* EXERCISE DATA
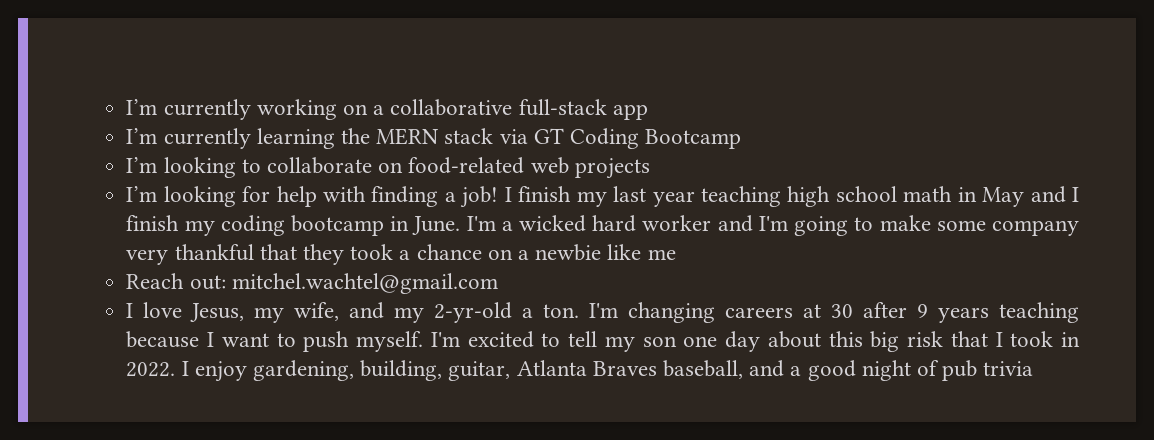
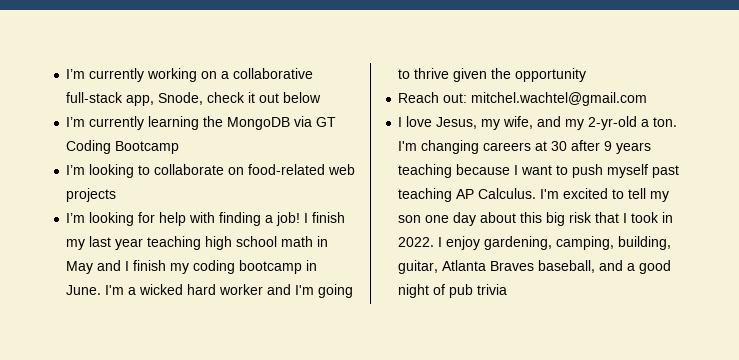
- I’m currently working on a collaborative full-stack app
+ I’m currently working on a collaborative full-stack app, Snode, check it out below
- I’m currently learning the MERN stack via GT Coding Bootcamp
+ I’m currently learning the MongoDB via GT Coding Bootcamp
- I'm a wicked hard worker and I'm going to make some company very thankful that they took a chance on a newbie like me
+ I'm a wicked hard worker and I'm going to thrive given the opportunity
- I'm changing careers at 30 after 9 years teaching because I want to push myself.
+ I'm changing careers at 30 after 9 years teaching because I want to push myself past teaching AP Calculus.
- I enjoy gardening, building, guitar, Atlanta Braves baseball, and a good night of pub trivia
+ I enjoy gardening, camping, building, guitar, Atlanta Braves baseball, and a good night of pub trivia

* WORK TO COMPLETE
Without the pictures, print the records in full, exactly as they appear.

* EXERCISE SOLUTION
- I’m currently working on a collaborative full-stack app
+ I’m currently working on a collaborative full-stack app, Snode, check it out below
- I’m currently learning the MERN stack via GT Coding Bootcamp
+ I’m currently learning the MongoDB via GT Coding Bootcamp
- I'm a wicked hard worker and I'm going to make some company very thankful that they took a chance on a newbie like me
+ I'm a wicked hard worker and I'm going to thrive given the opportunity
- I'm changing careers at 30 after 9 years teaching because I want to push myself.
+ I'm changing careers at 30 after 9 years teaching because I want to push myself past teaching AP Calculus.
- I enjoy gardening, building, guitar, Atlanta Braves baseball, and a good night of pub trivia
+ I enjoy gardening, camping, building, guitar, Atlanta Braves baseball, and a good night of pub trivia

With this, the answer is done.